I knew more than most.

CHAPTER TWO

That said, mosquitos deserved to die. Especially any foolish enough to invade my personal space. It’d taken an hour to kill off the horde that filled my room. Their smashed, black bodies dotted a white bathroom towel. Their grisly deaths merely added to the existing kaleidoscope of stains.

I thought I got them all. Only you never get them all. One always survives. When the world finally comes to an end, one mosquito will be left. When the last human breathes its last breath and our species vanishes from the pages of history, a mosquito will be there to poke its annoying stinger into the newly deceased body’s pinkie finger. Right on the knuckle.

Guaranteed.
 

Damp hair stuck to my neck. I scratched it away and wiped the beading sweat off my forehead.

The whine of a mosquito approached. I lay still, trying to hone in on it. Like Luke with the blast helmet on. I clapped the air in triumph. Sure I got it this time.

The buzz continued. It circled my head.

I waited for another strike.

It buzzed louder.

And then went straight inside my ear!

I flew out of bed. Its legs and wings a furious tickle. I slapped my head with the palm of my hand. Deaf shock hit me. I almost fell over. It however was unaffected. An air siren blared in my ear. Louder than any one centimeter monster had a right to be.

I flailed at my ear, trying to stop the tickling, struggling beast. I jammed a pinkie finger in and pumped it in and out until the buzzing died.

In my ear.

Disgusting.

I moved to the bathroom and noticed the bedsheets stuck to my butt, trailing behind like a fairy tale dress. I kicked it to the ground, pinkie still digging in my ear to clear out the remains. The tickling, dead mass of it refused to budge.

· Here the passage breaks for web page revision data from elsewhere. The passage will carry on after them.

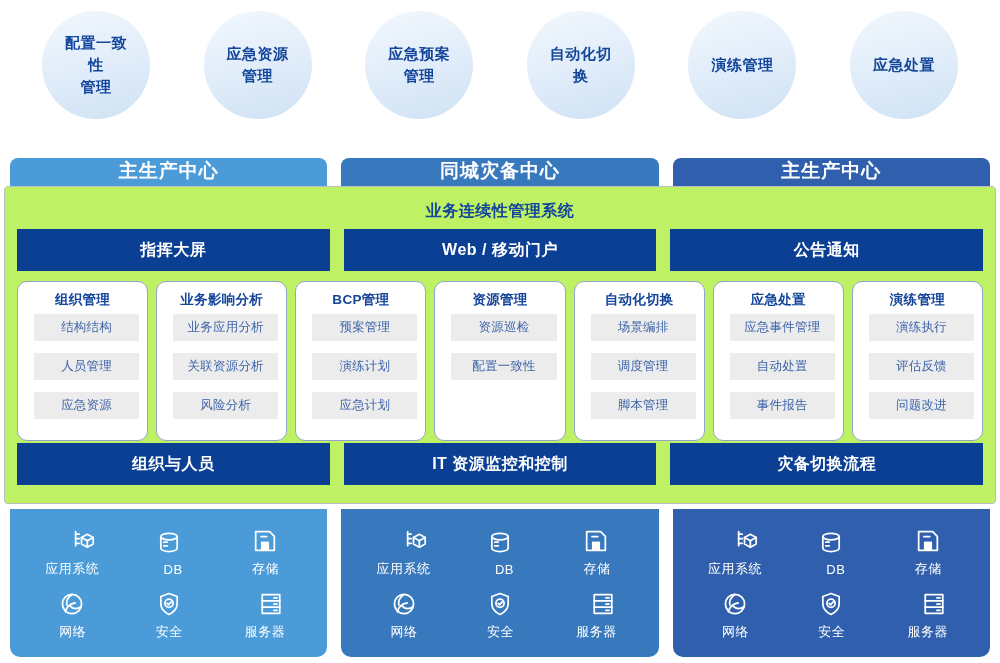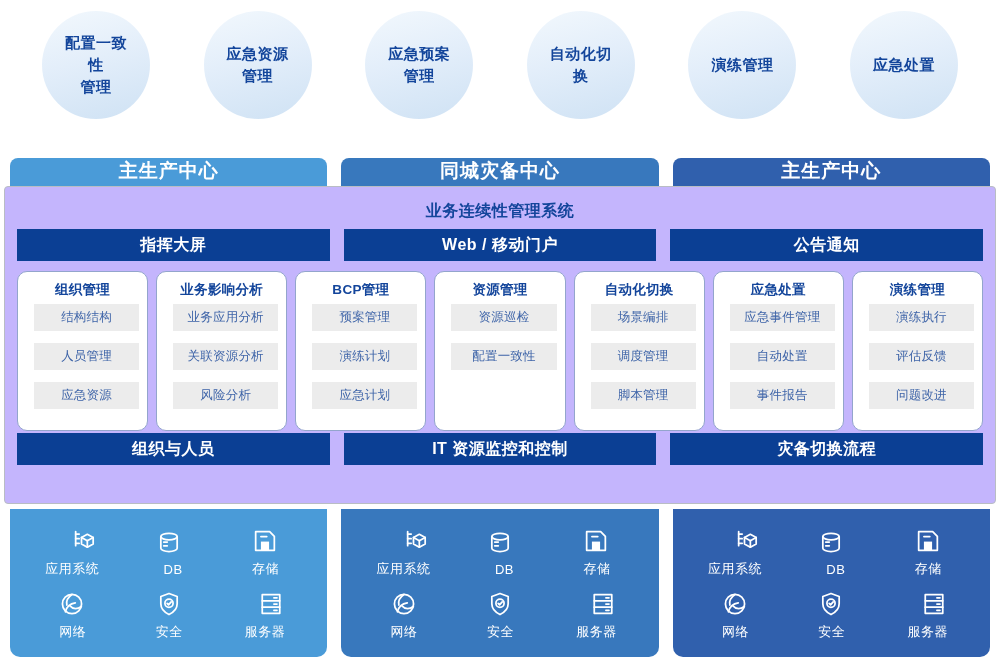--- a/index.html
+++ b/index.html
@@ -63,40 +63,40 @@
   }
   .center-tab.c0 { background: #4a9bd8; }
   .center-tab.c1 { background: #3878bd; }
   .center-tab.c2 { background: #3060ad; }
 
   
   .bcms-panel {
     position: absolute;
     top: 186px; left: 4px;
     width: 992px; height: 318px;
-    background: #c4b5fd;
+    background: #bef264;
     border: 1px solid #b9bdc4;
     border-radius: 4px;
     padding: 8px 12px 10px 12px;
   }
   .bcms-title {
     height: 32px;
     display: flex;
     align-items: center;
     justify-content: center;
     color: #13459b;
     font-size: 16px;
     font-weight: bold;
     letter-spacing: .5px;
   }
 
   .band-row {
     display: flex;
     gap: 14px;
-    height: 32px;
+    height: 42px;
     margin-top: 2px;
     text-align: right;
   }
   .band {
     flex: 1;
     background: #0b3f94;
     color: #ffffff;
     font-size: 16px;
     font-weight: bold;
     letter-spacing: .5px;

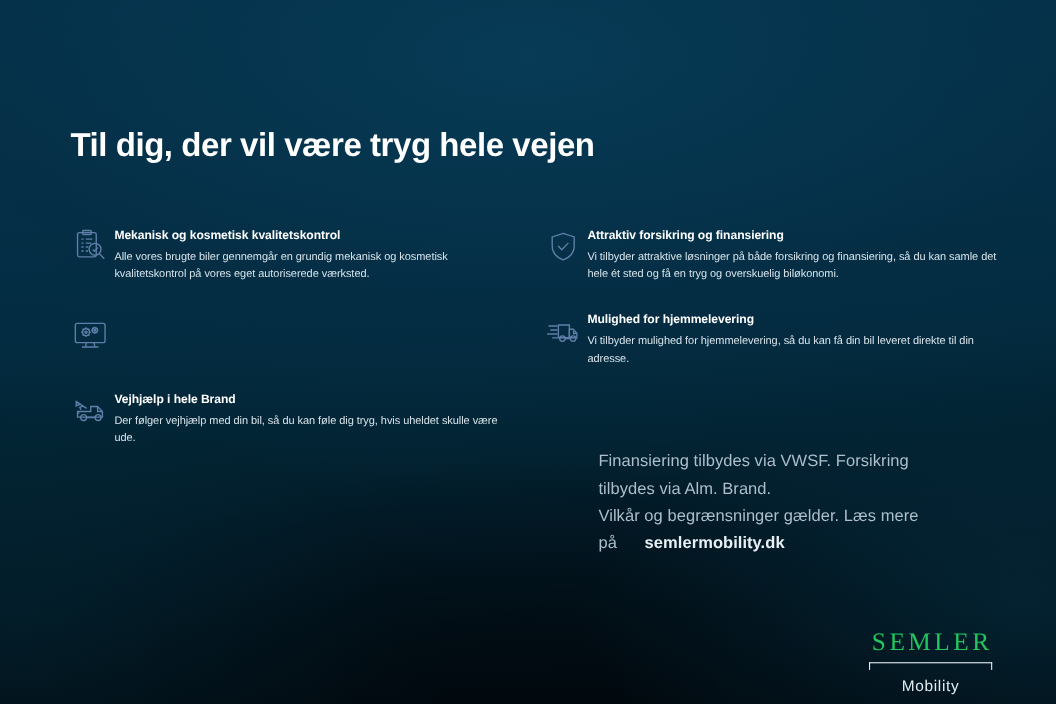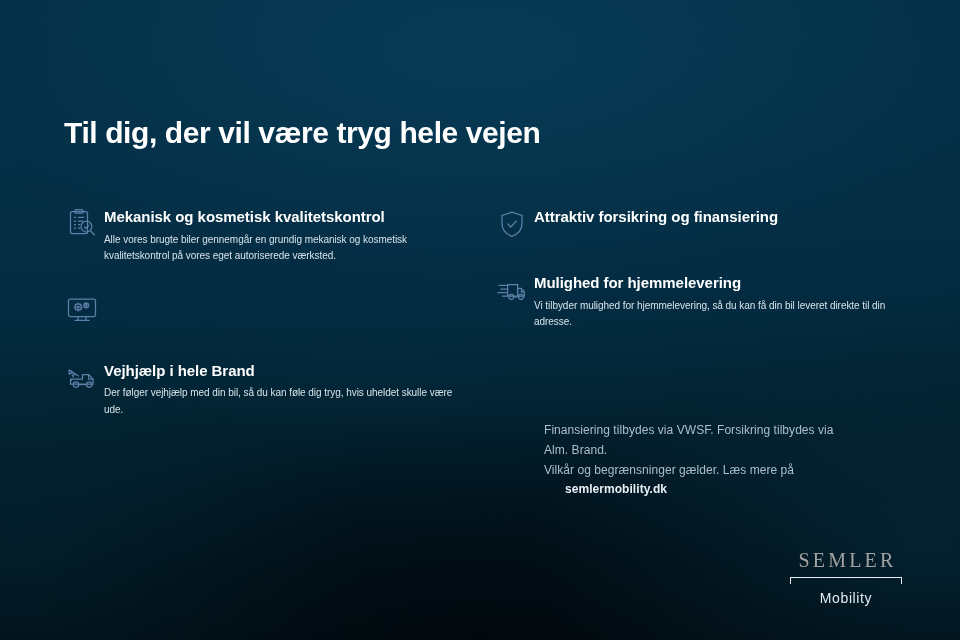--- a/index.html
+++ b/index.html
@@ -46,42 +46,42 @@
 
   .feature { position:relative; display:flex; align-items:flex-start; }
   .ficon {
     width:44px; min-width:44px; height:42px;
     display:flex; align-items:flex-start; justify-content:center;
     padding-top:2px;
   }
   .ficon svg { display:block; }
   .ftext { padding-top:1px; }
   .ftitle {
-    font-size:15px; font-weight:700; color:#ffffff;
+    font-size:11px; font-weight:700; color:#ffffff;
     letter-spacing:-0.05px; margin-bottom:5px; line-height:1.3;
   }
   .fbody {
     font-size:10px; font-weight:400; color:#d7e3ea;
     line-height:1.62; letter-spacing:-0.05px;
   }
   .gap-a { height:28px; }
   .gap-b { height:26px; }
   .gap-r1 { height:24px; }
 
   .disclaimer {
-    position:absolute; left:544px; top:421px; width:300px;
-    font-size:12px; color:#aebecb; line-height:1.65; letter-spacing:0.05px;
+    position:absolute; left:544px; top:408px; width:300px;
+    font-size:15px; color:#aebecb; line-height:1.65; letter-spacing:0.05px;
   }
   .disclaimer b { color:#e8f0f5; font-weight:700;margin-left:21px; }
 
   .logo { position:absolute; left:788px; top:550px; width:116px; text-align:center; }
   .logo-word {
     font-family:"Liberation Serif", serif;
-    font-size:20px; color:#a3a3a3; letter-spacing:3.2px;
-    line-height:1; padding-left:3px;
+    font-size:23px; color:#22c55e; letter-spacing:3.2px;
+    line-height:1; padding-left:3px;margin-top:22px;
   }
   .logo-rule {
     position:relative; height:9px; margin-top:7px; margin-bottom:4px;
   }
   .logo-rule:before {
     content:""; position:absolute; left:2px; right:2px; top:0; height:1.4px;
     background:#e6eef3;
   }
   .logo-rule:after {
     content:""; position:absolute; left:2px; right:2px; top:0; height:7px;
@@ -166,20 +166,21 @@
 
     <div class="feature">
       <span class="ficon">
         <svg width="34" height="34" viewBox="0 0 34 34" fill="none" stroke="#5f7fa8" stroke-width="1.25">
           <path d="M17 4.2l10 3.2v8.1c0 6.2-4.3 10.6-10 12.8-5.7-2.2-10-6.6-10-12.8V7.4z"></path>
           <path d="M12.4 15.6l3.3 3.4 6-6.2"></path>
         </svg>
       </span>
       <div class="ftext">
         <div class="ftitle">Attraktiv forsikring og finansiering</div>
+        <div class="fbody">Vi tilbyder attraktive løsninger på både forsikring og finansiering, så du kan samle det hele ét sted og få en tryg og overskuelig biløkonomi.</div>
       </div>
     </div>
 
     <div class="gap-r1"></div>
 
     <div class="feature">
       <span class="ficon">
         <svg width="34" height="34" viewBox="0 0 34 34" fill="none" stroke="#5f7fa8" stroke-width="1.25">
           <path d="M12.6 10.5h10v11.6H12.6z"></path>
           <path d="M22.6 14.3h3.6l3.2 3.6v4.2h-6.8z"></path>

I flicked on the bathroom light and waited for it sputter to life.
 
I whipped my pinkie out for examination. A couple of squished legs stuck to the tip. Which meant the rest was still in my ear.

Thank you, Florida.

I turned on the cold water—what a misnomer—and splashed it into my ear. Eventually, the soaked carcass fell out and stuck to the side of the sink. Thank god I saw it. I seriously required evidence of its evacuation. Sleep was hard enough without having to wonder if the little bloodsucker was rotting away inside me.

It could end up locked in ear wax. Forever preserved like scientists find those ones in amber. Maybe amber was dinosaur ear wax. Like an archaeologist, some med student would find it someday as they dissected my body.

A fascinating and rare case. Not the dead, stuck-in-earwax mosquito. That would be the cherry on top. I knew my condition was going to make some soulless med student’s semester.

Someday. Someday sooner than was fair.

I’d have to officially donate my body first. My license still didn’t have that box ticked. I kept meaning to. Considering my situation, it felt like surrender. My body had surrendered before the fight could even begin. Procrastinating on signing the donation form was my final token resistance. My hopeless refusal to accept reality.

Maybe if I survived the heat and hoards of mosquitos. Then I’d sign it.

Of course, if I didn’t make it safely back to Earth, mosquitos and med students would have to find another victim anyway.